Il est tout aussi impossible de dégager le thème central du long métrage, ni même le genre. Globalement, on pourrait dire que le film est une mauvaise pièce de théâtre doublé d’un peplum cheap, un soap opéra historique sans opéra et sans histoire, un anti film qui met en lumière la stupidité des hommes. La religion y est montrée clairement comme une chose absolument affreuse, sans aucun contrepoint. Les chrétiens, les juifs et les « païens » sont tous des pourris. Les plans de la terre vu de l’espace sont une énigme, doublé d’un mauvais goût transcendant. Il pourrait s’agir de la vision d’un dieu absent, d’une mise en abîme maladroite de… on ne sait pas de quoi. Ou bien alors il faut comprendre que la vie des hommes est futile et n’a pas plus de sens que l’oeuvre cinématographique d’Amenabar. Il est possible que le personnage de Rachel Weisz serve à mettre en lumière le fait que la science et la philosophie, elles, sont des choses bien, mais son personnage est si naïf et si peu emphatique derrière ses phrases chamalows du type « nous sommes tous frères » qu’il annule, comme tout le film, toute thèse possible.
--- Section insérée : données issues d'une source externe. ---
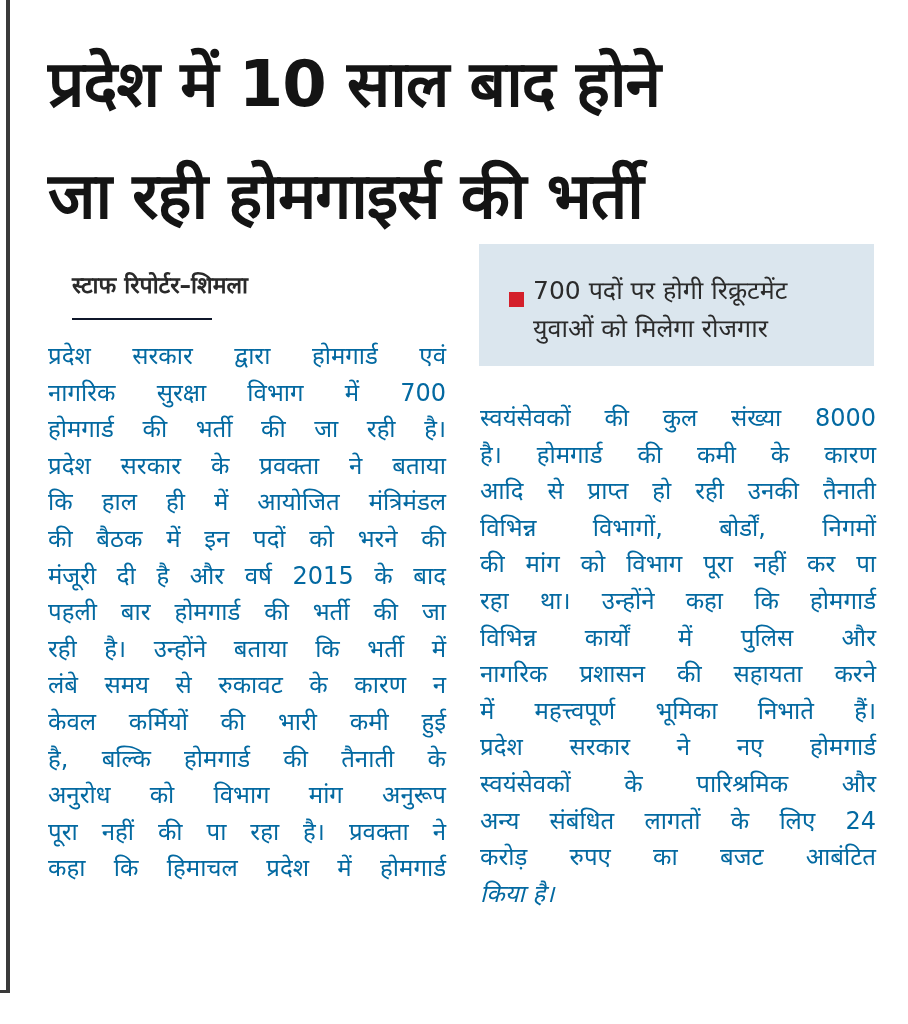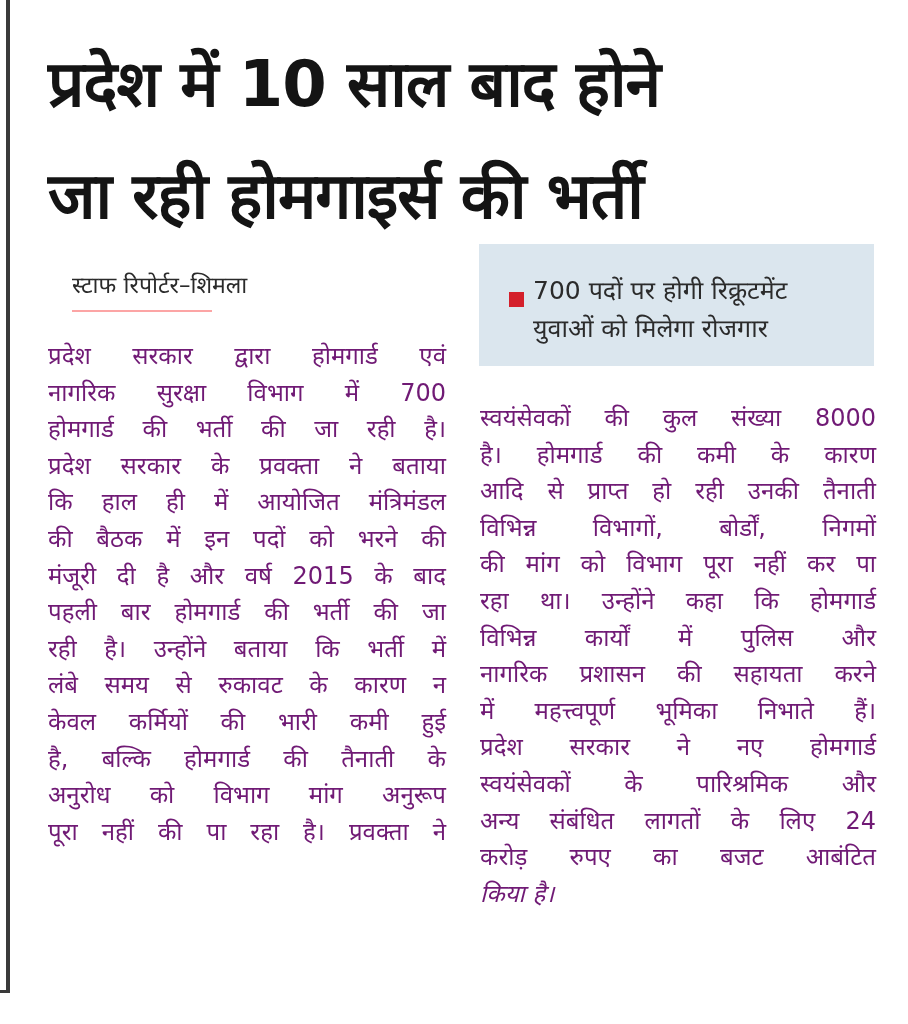--- a/index.html
+++ b/index.html
@@ -22,8 +22,8 @@
   .headline .line { display:block; }
   .byline {
     position:absolute; left:72px; top:268px; width:140px;
-    font-size:23px; font-weight:normal; color:#2a2a2a; white-space:nowrap;
-    padding-bottom:10px; border-bottom:2px solid #fca5a5;
+    font-size:23px; font-weight:bold; color:#2a2a2a; white-space:nowrap;
+    padding-bottom:18px; border-bottom:2px solid #0f172a;
   }
   .highlight {
     position:absolute; left:479px; top:244px; width:395px; height:122px;

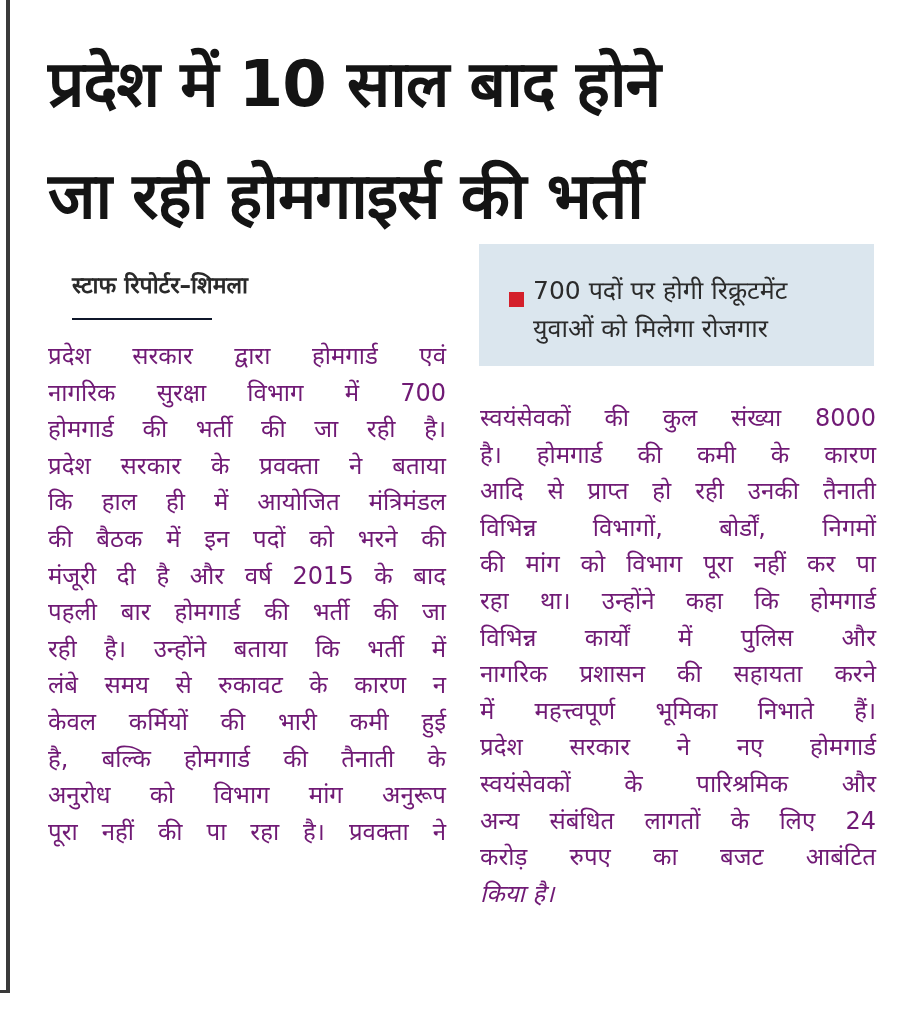--- a/index.html
+++ b/index.html
@@ -38,7 +38,7 @@
   .highlight .hl-line.first { padding-left:28px; }
   .highlight .hl-line.second { padding-left:28px; }
   .col {
-    position:absolute; font-size:24px; line-height:36.6px; color:#701a75;
+    position:absolute; font-size:24px; line-height:36.6px; color:#0369a1;
   }
   .col .row { display:block; white-space:nowrap; text-align:justify; text-align-last:justify; }
   .col-left { left:48px; top:338px; width:398px; }

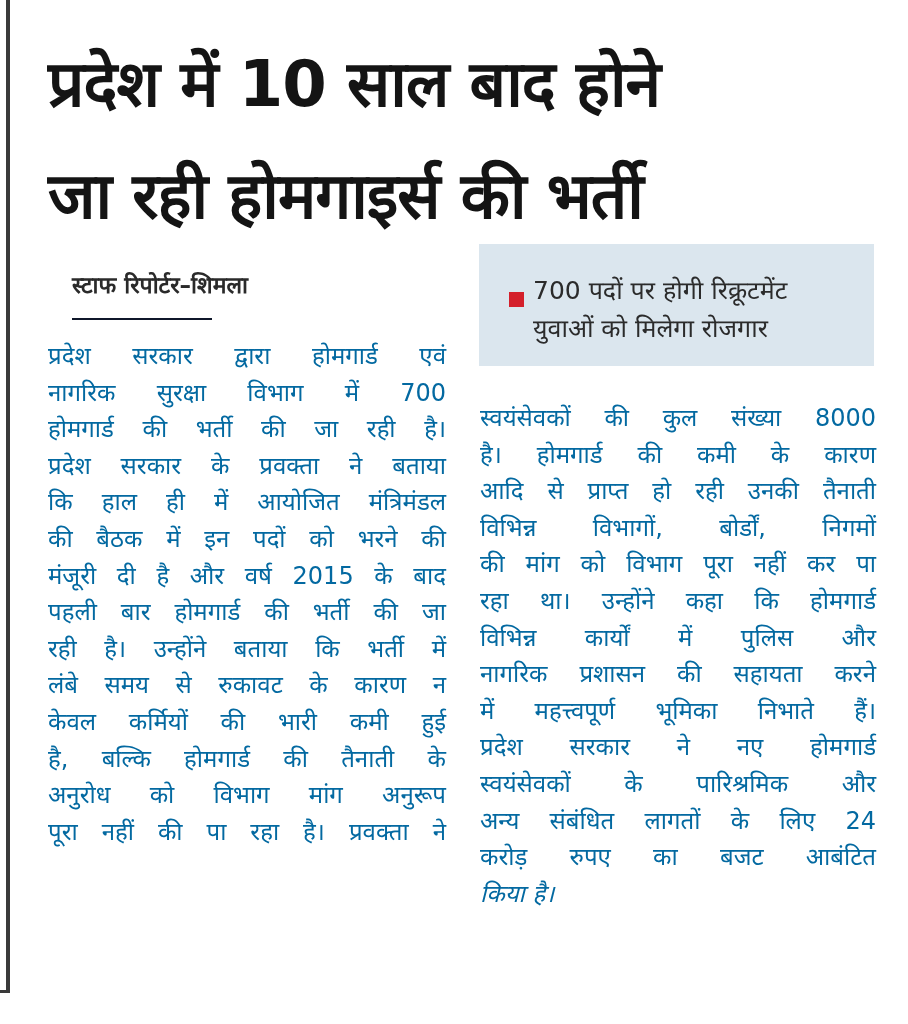--- a/index.html
+++ b/index.html
@@ -79,6 +79,7 @@
   <span class="row">है, बल्कि होमगार्ड की तैनाती के</span>
   <span class="row">अनुरोध को विभाग मांग अनुरूप</span>
   <span class="row">पूरा नहीं की पा रहा है। प्रवक्ता ने</span>
+  <span class="row">कहा कि हिमाचल प्रदेश में होमगार्ड</span>
 </div>
 
 <div class="col col-right">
La réalisation moderne et réaliste n’est jamais en adéquation avec le contexte historique et « épique » du film, l’éclairage est affreux, les décors ressemblent à du carton pâte, les figurants sont si mal dirigés qu’on en rit parfois – de désespoir – et les dialogues sont caricaturaux et d’un in-intérêt insultant. Le tout est fake et d’une immense inutilité. Il y a bien des drames mais aucune intensité dramatique. Les personnages sont pauvres et ne s’aiment pas. La mayonnaise finit tout de même par prendre dans le dernier quart d’heure, par opposition à la nullité du reste, quand quelques gouttelettes d’émotions parviennent à filtrer de la petitesse des personnages.

Un film extraordinairement raté. Un non sens total de 2h06. Les spectateurs ont applaudi une seconde chrono après la séance et sont tous partis sans un mot de la salle de projection dès le premier nom au générique. Amenabar n’aura jamais la chance de s’expliquer. Personne ne semble même avoir eu l’idée ni l’envie de l’écouter.